Rezension von Cronn
In den letzten Jahren haben sich weltweit starke Entwicklungen im Bereich der Erforschung der Künstlichen Intelligenz ergeben. Mit der Veröffentlichung von OpenAIs Software-Entwicklung ChatGPT hat auch die breite Masse einen Einblick in die faszinierende Welt dieser Large Language Models erhalten, die allgemein als KI bezeichnet werden.
Inzwischen haben andere Startup-Unternehmen ebenfalls KI-Modelle entwickelt und veröffentlich, darunter das chinesische Deepseek oder das französische Claude.
Doch nicht nur Begeisterung vermögen diese Entwicklungen im Bereich der KI zu wecken. Es geht vielerorts auch die berechtigte Sorge um, ob nicht die Künstliche Intelligenz ein Irrweg ist, der das Potential hat, die Menschheit negativ zu beeinflussen. Manche Kritiker gehen sogar so weit, zu sagen, dass die KI die Menschheit versklaven oder gar vernichten könnte.
Eine Chance der Science-Fiction-Literatur ist es, der Gegenwart einen fiktiven Zukunftsspiegel vor Augen zu halten. Im Roman KAI wirkt es auf den ersten Blick so, aber es stellt sich dann doch ganz anders dar. Das Werk von Raymond Unger wurde im Europa Verlag veröffentlicht und ist im März als Hardcover erschienen.
In Berlin lässt der Professor für neue Medien Nils Larsen von der KI ein virtuelles Bild einer attraktiven Frau erstellen – kurze Zeit später lernt er die Schöne in der Realität kennen. In San Francisco vermarktet der Kreativdirektor Peter Siemsen KI-gesteuerte Avatare – die Projektionen entwickeln jedoch eine beunruhigende Eigendynamik. In Hamburg vertraut der Klimaforscher Rolf Hoffmann KI-gesteuerten Klimamodellen – die sich als grundfalsch erweisen. In Mainz designt der Epidemiologe Yanis Petridis mithilfe der KI neuartige mRNA-Impfstoffe – die auf lange Sicht verheerende Nebenwirkungen entfalten. Und in Washington nutzt die Politologin Alina Davis KI-erstellte Geostrategien, um Politiker zu beraten – mit katastrophalen Folgen für die Sicherheitspolitik.
Erst als der C. G.-Jung-Analytiker Johannes Baumkamp einen dieser KI-Nutzer behandelt, wird ein Muster hinter den Ungereimtheiten sichtbar. Was wie unscheinbare Fehler der KI anmutet, hat Methode. Die Suche nach den Hintergründen entwickelt sich zur Odyssee und Lebenskrise, in der Baumkamp seine Praxis und Ehe riskiert. Am Ende sucht er Rat bei seinem Mentor und ehemaligen Lehrer in Schweden. Als letztes Universalgenie leitet der Psychologe und Physiker Justus von Siggelkow dort ein abgelegenes Institut zur Erforschung parapsychologischer Phänomene. Hier finden sich hilfesuchend auch andere Protagonisten aus den verschiedenen Disziplinen ein, die durch ihre intensive KI-Nutzung ebenfalls in eine Krise geraten sind. Und hier, in der schwedischen Enklave, deckt die Gruppe schließlich ein Schreckensszenario auf, das die gesamte Menschheit bedroht …

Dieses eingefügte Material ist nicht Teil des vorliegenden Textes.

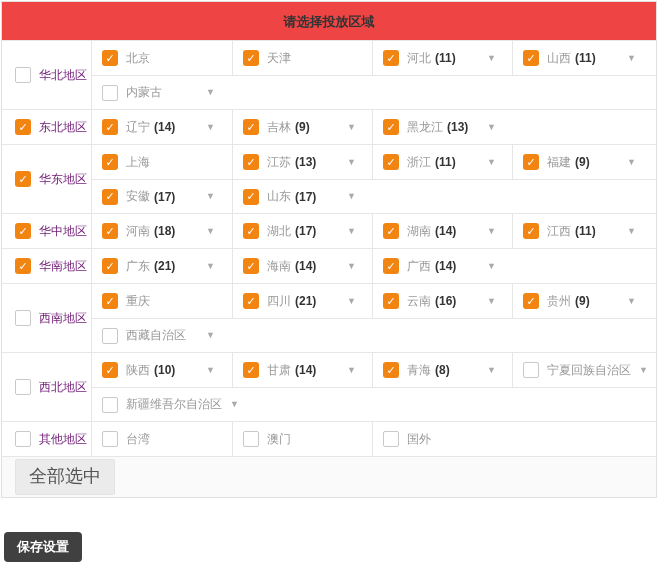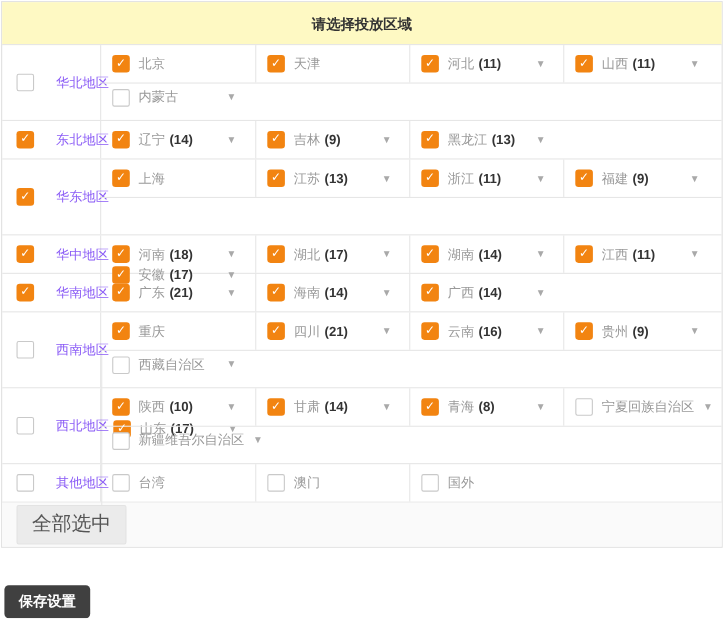--- a/index.html
+++ b/index.html
@@ -25,7 +25,7 @@
     font-size: 13px;
     color: #333;
     border-bottom: 1px solid #e6e6e6;
-    background: #fef9c3;
+    background: #ef4444;
   }
   .region-row {
     display: flex;

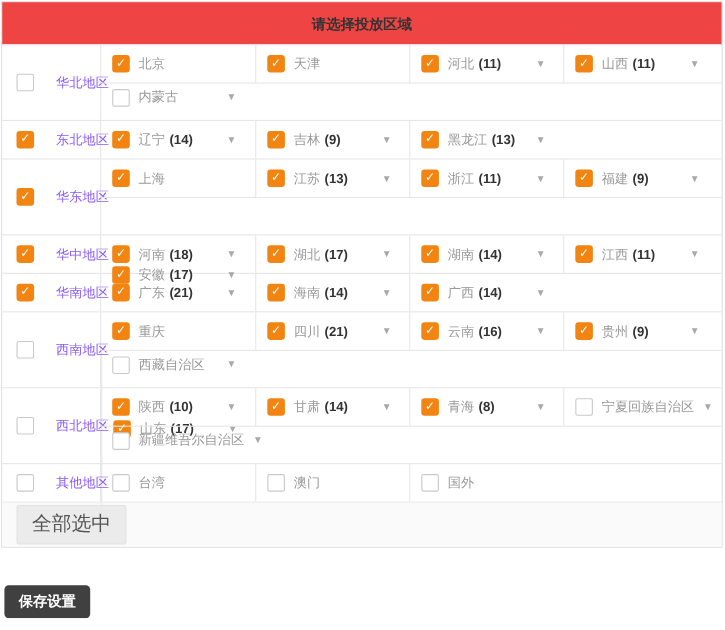--- a/index.html
+++ b/index.html
@@ -66,7 +66,7 @@
     color: #fff; font-size: 11px; font-weight: bold; line-height: 1;
     transform: translateY(-0.5px);
   }
-  .region-label { margin-left: 20px; color: #8b5cf6; white-space: nowrap; }
+  .region-label { margin-left: 8px; color: #701a75; white-space: nowrap; }
   .prov-label {
     margin-left: 8px;
     color: #999;

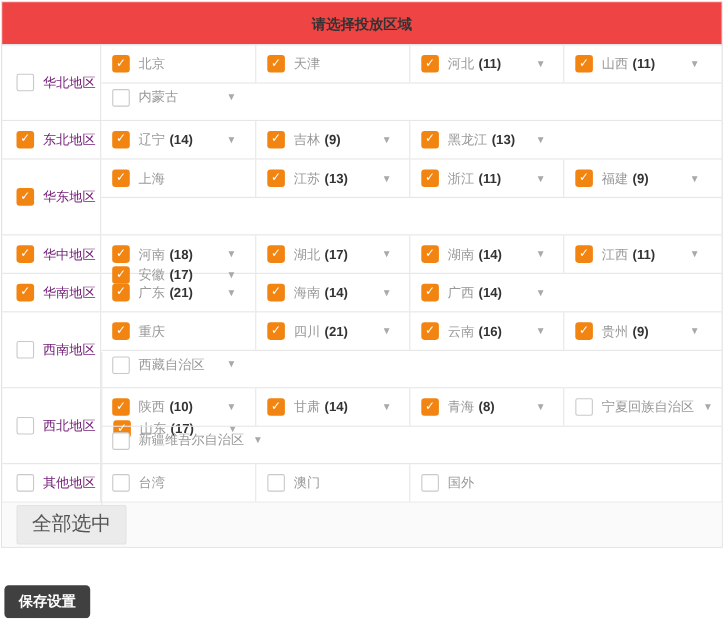--- a/index.html
+++ b/index.html
@@ -41,7 +41,7 @@
   }
   .subrows { flex: 1; display: flex; flex-direction: column; }
   .subrow { display: flex; height: 34px; }
-  .subrow + .subrow { border-top: 1px solid #e6e6e6; flex-direction: column; }
+  .subrow + .subrow { border-top: 1px solid #e6e6e6; }
   .prov-cell {
     flex: 0 0 140px;
     width: 140px;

Der Klappentext des Verlages zeigt die wesentlichen Handlungsstränge des Romans auf, sodass bereits direkt auf die Kritik übergegangen werden kann.
»KAI« besitzt interessante Inhaltsstoffe, die dazu geeignet wären, einen spannenden Science-Fiction-Roman zu gestalten. Doch kommt dem Autor ein missionarisch wirkender Impetus dazwischen, der das Konstrukt mit auktorialen Passagen behäbig und fehlgeleitet wirken lässt. Die Personenzeichnung bleibt blass und auch die Orte erhalten wenig Textur aufgrund kaum griffiger Beschreibungen, Schilderungen und häufig fehlender Metaphern und Vergleiche.
Damit ist »KAI« kein Werk, das guten Gewissens SF-Freunden empfohlen werden kann.